AUTOR: MARITZA GOMEZ CRUZ
Esteban Vargas tenía un extraño concepto de la hospitalidad, no muy acorde con su tacañería rayana en el ridículo. Todos lo tenían por el miserable que era, sin embargo él se consideraba a sí mismo persona amable, pues siempre conservaba en su herrumboso refrigerador alguna exquisita golosina para las visitas, cada vez menos frecuentes. A eso se limitaba su bondad. En cuanto a su familia, vivía siempre con hambre, las escasas raciones alimenticias que recibían, no sólo eran de la peor calidad, sino mínimas. Esteban tenía prohibidísimo tocar el dulce en cuestión, y cuando éste se ponía viejo o rancio, se lo comía él, ante las sufridas miradas y las babas colgantes de su mujer e hijo. El niño, que tenía sólo ocho años, abría a hurtadillas el refrigerador, observando con el mayor deleite, en medio de la nada helada, la golosina. A veces, hasta se atrevía a pasar unos de sus sucios deditos por el borde azucarado y chupaba frenético, como si le fuera la vida en ello. Sin embargo, tanto temía a su padre y a las palizas que éste prodigaba por igual a él y a su madre, que ni toda esa terrible tentación que embargaba sus horas de hambruna insomne y sus días de niño triste, lograban hacerle ir un paso más allá del mencionado manoseo.
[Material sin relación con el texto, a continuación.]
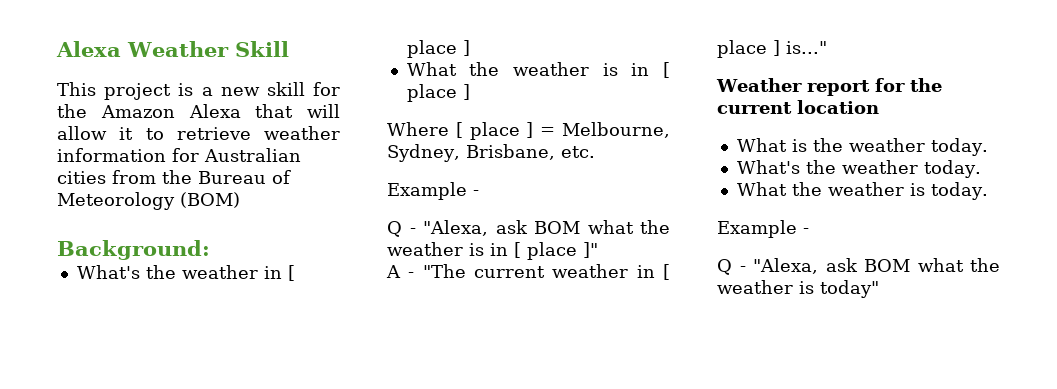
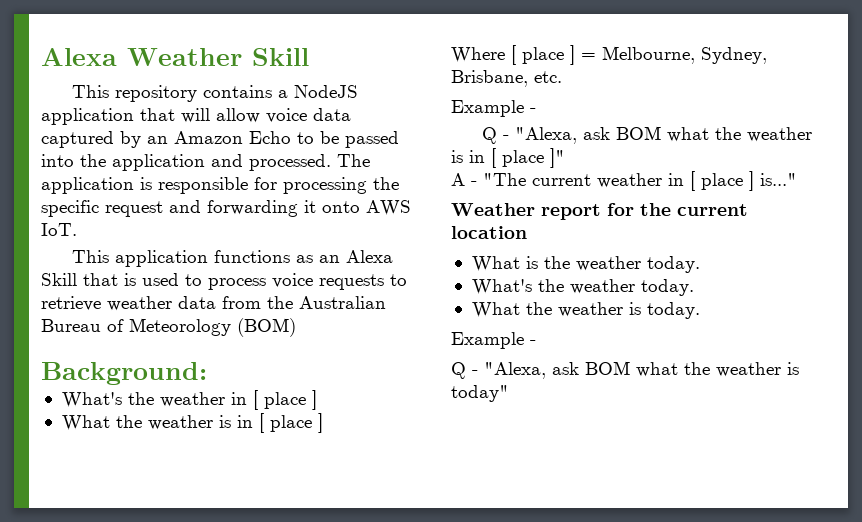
[104,82,340,100] [57,104,340,118] [57,126,340,140] [57,148,301,162] [57,171,106,184] project is a new skill for the Amazon Alexa that will allow it to retrieve weather information for Australian cities -> [114,85,358,102] [41,108,351,125] [41,131,399,148] [41,154,370,171] [41,177,399,194] [41,200,411,217] [41,223,77,236] [71,250,393,267] [41,273,407,290] [41,296,216,311] repository contains a NodeJS application that will allow voice data captured by an Amazon Echo to be passed into the application and processed. The application is responsible for processing the specific request and forwarding it onto AWS IoT. // This application functions as an Alexa Skill that is used to process voice requests to retrieve weather data
(192, 177) none -> [299,296,386,309] Australian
En cierta ocasión en que jugaba con barro en el patio, hambriento como siempre, observó que las moscas hacían coro cerca de algún objeto depositado en el suelo de la terraza vecina, pero sin acercarse mucho, lo cual llamó su atención, y hacia allá se dirigió; cuál no sería su sorpresa: allí, como una aparición celeste, sobre una bandeja plástica, estaba la más deliciosa torta que hubiera contemplado jamás, repleta de merengues, azúcar flagelada, chocolates y fresas almibaradas. El estómago del niño experimentó un revolcón súbito, una angustia de muerte que nubló sus sentidos y le impidió pensar en otra cosa que no fuera apropiarse de la golosina para saciar su hambre ancestral, para mitigar un poquito sus frustraciones de pequeño marcado por la miseria más espantosa, la del alma de un padre constituído en cruel verdugo, para suplir un tantito su necesidad de endulzar, siquiera por un día, su triste existencia de desnutrido. Y como alma en pena, agarró el dulce, perdiéndose en el maizal cercano, mientras devoraba la torta que no le pareció tan dulce como creía, en tanto que de la cocina vecina salía una señora con paso reumático, musitando con voz llena de rencor que ojalá que la maldita rata que estaba asediando su despensa habiera caído en la trampa azucarada que le había tendido, en forma de torta rellena de arsénico.